Saved data entries:

══════════

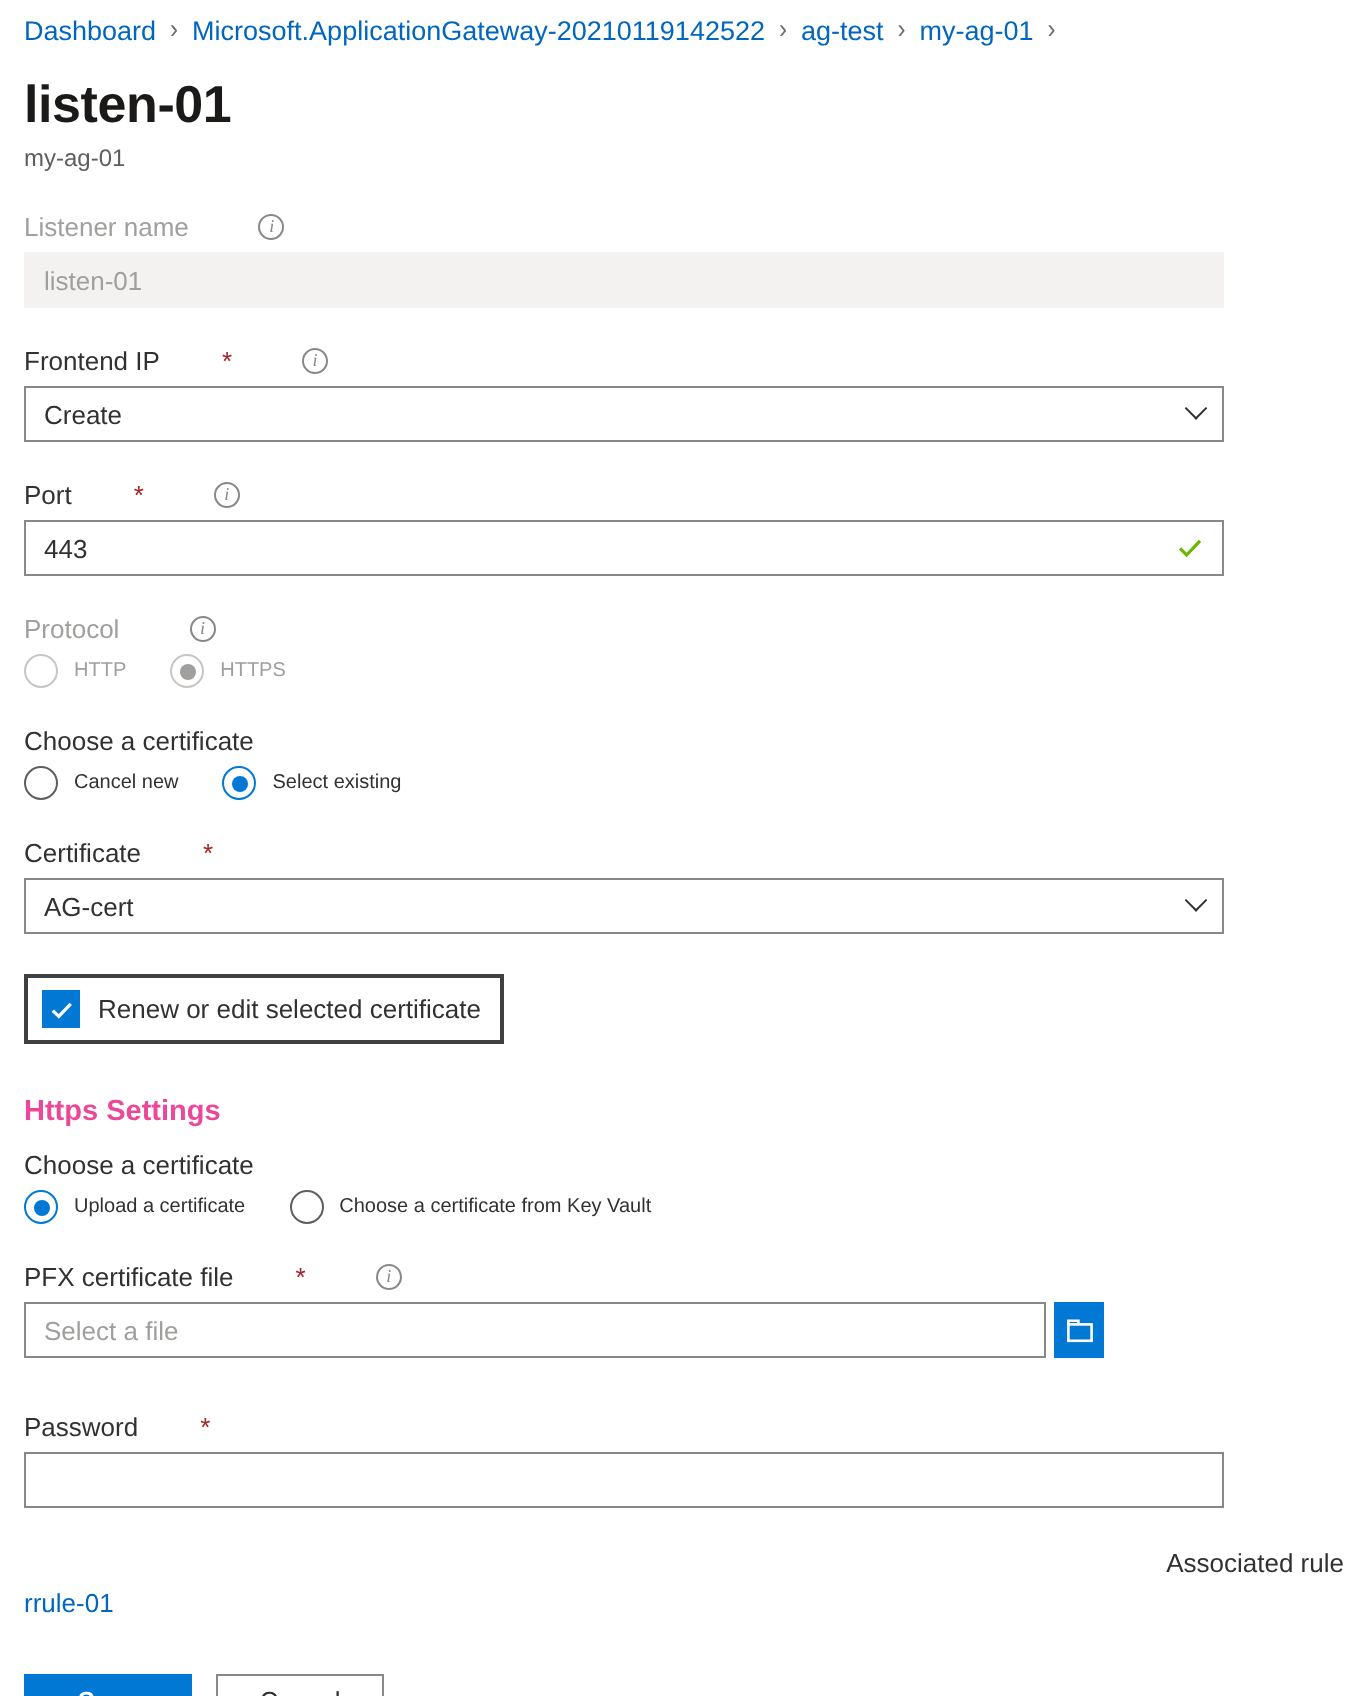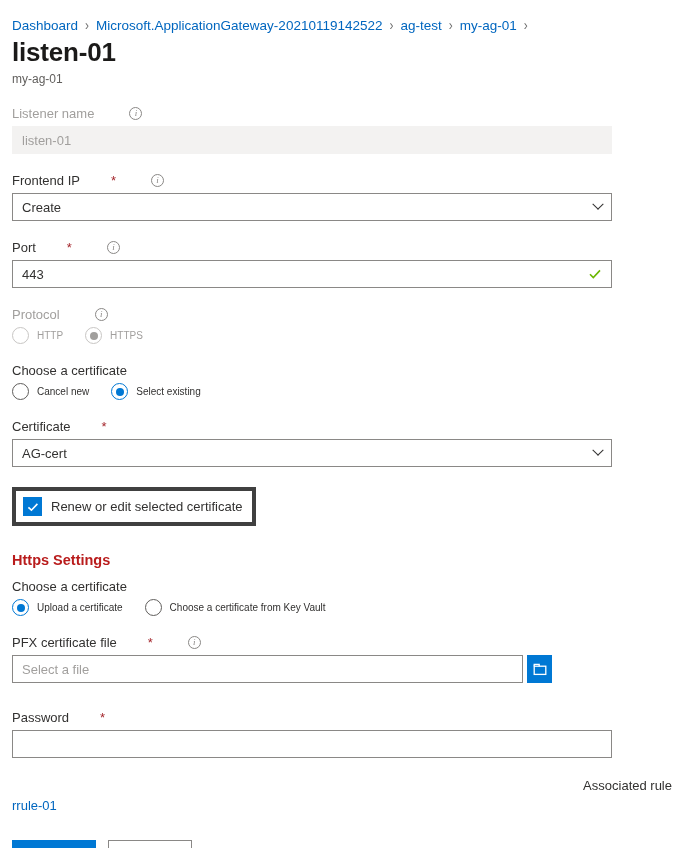"Dashboard" .breadcrumb { align-items: center -> none; padding-top: 20px -> 8px }
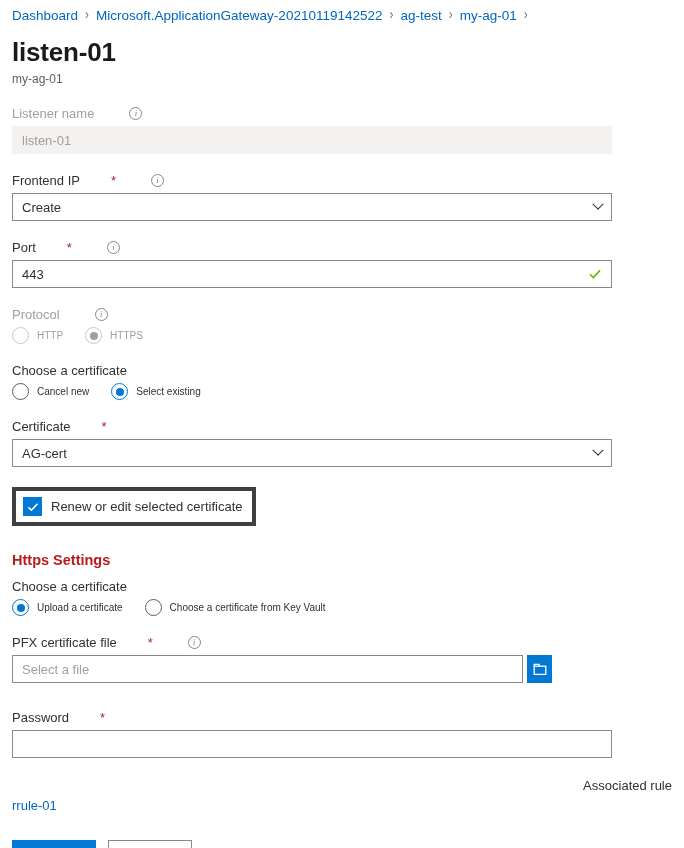"Renew or edit selected certificate" .checkbox-wrap.highlight { border: 4px solid #404040 -> 2px solid #404040 }
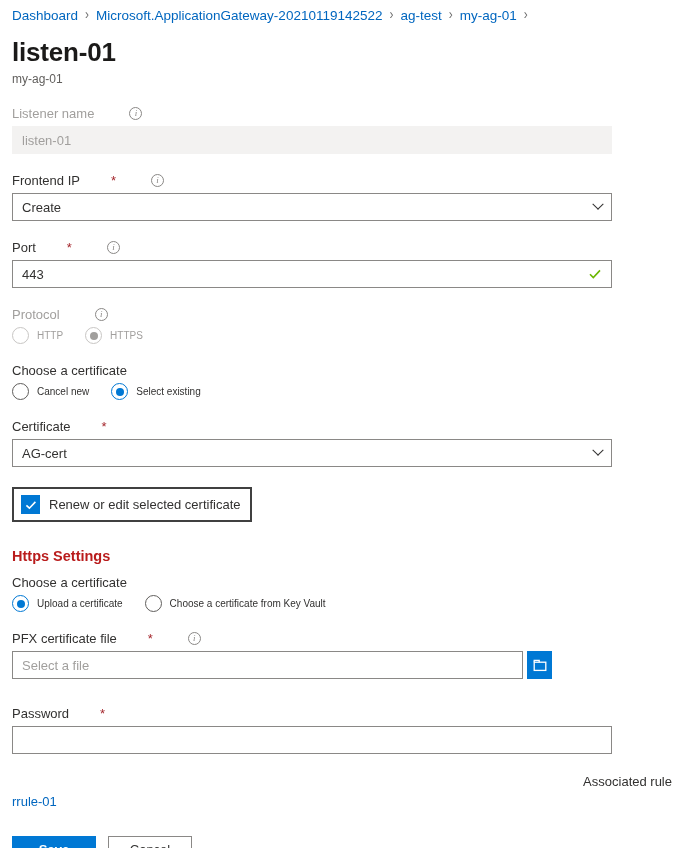"Https Settings" .section-heading { color: #b91c1c -> #ec4899 }
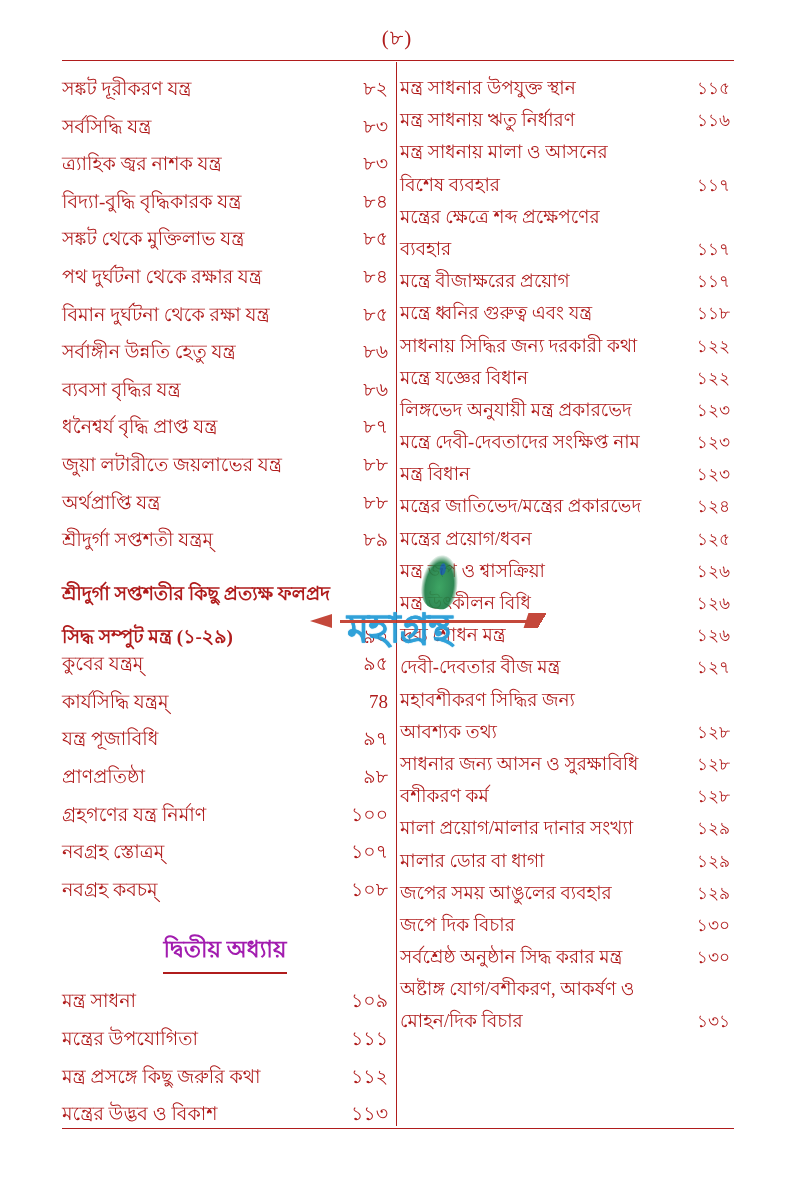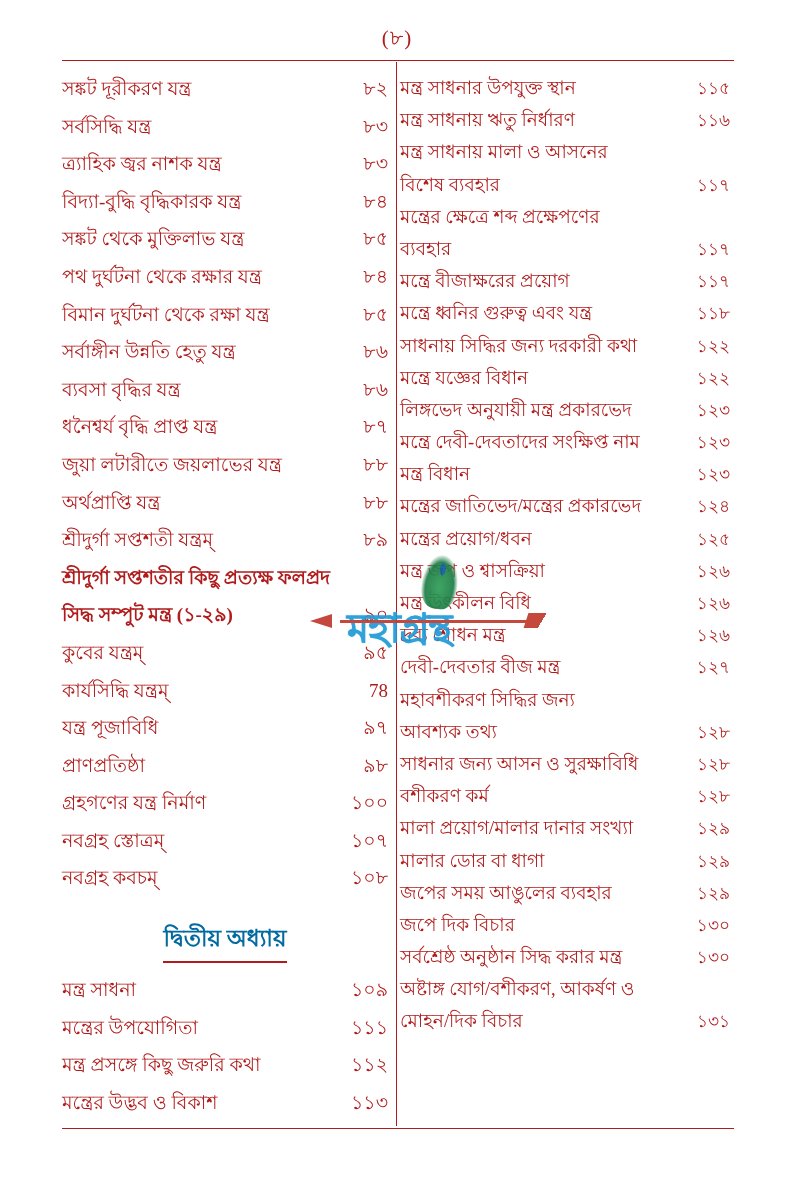"শ্রীদুর্গা সপ্তশতীর কিছু প্রত্যক্ষ" .bold-entry .title { margin-top: none -> 16px }
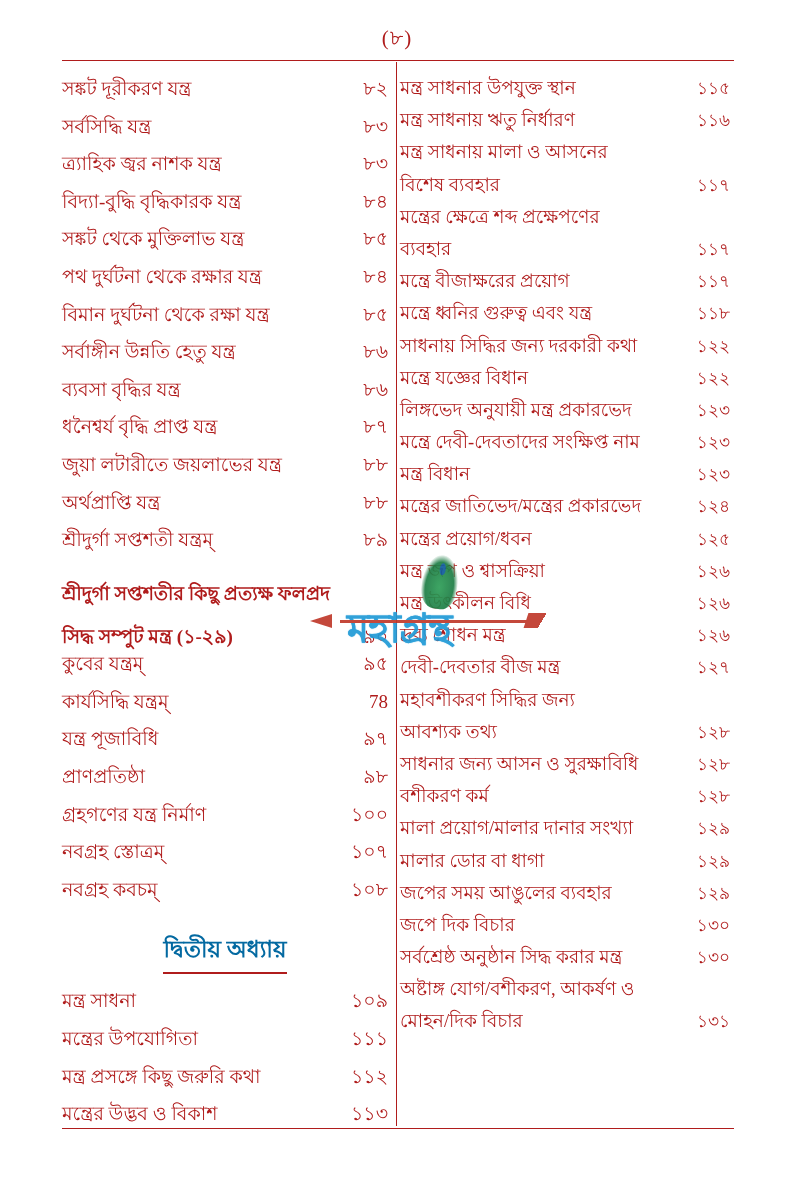"দ্বিতীয় অধ্যায়" .chapter-head .ch-text { color: #0369a1 -> #a21caf }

══════════

### [What to work on]
From the line with "color: #b91c1c ->" to the final line of the entries above, reproduce each line exactly and nothing else; the pictures stay out.

### [Exercise response]
"Https Settings" .section-heading { color: #b91c1c -> #ec4899 }
"শ্রীদুর্গা সপ্তশতীর কিছু প্রত্যক্ষ" .bold-entry .title { margin-top: none -> 16px }
"দ্বিতীয় অধ্যায়" .chapter-head .ch-text { color: #0369a1 -> #a21caf }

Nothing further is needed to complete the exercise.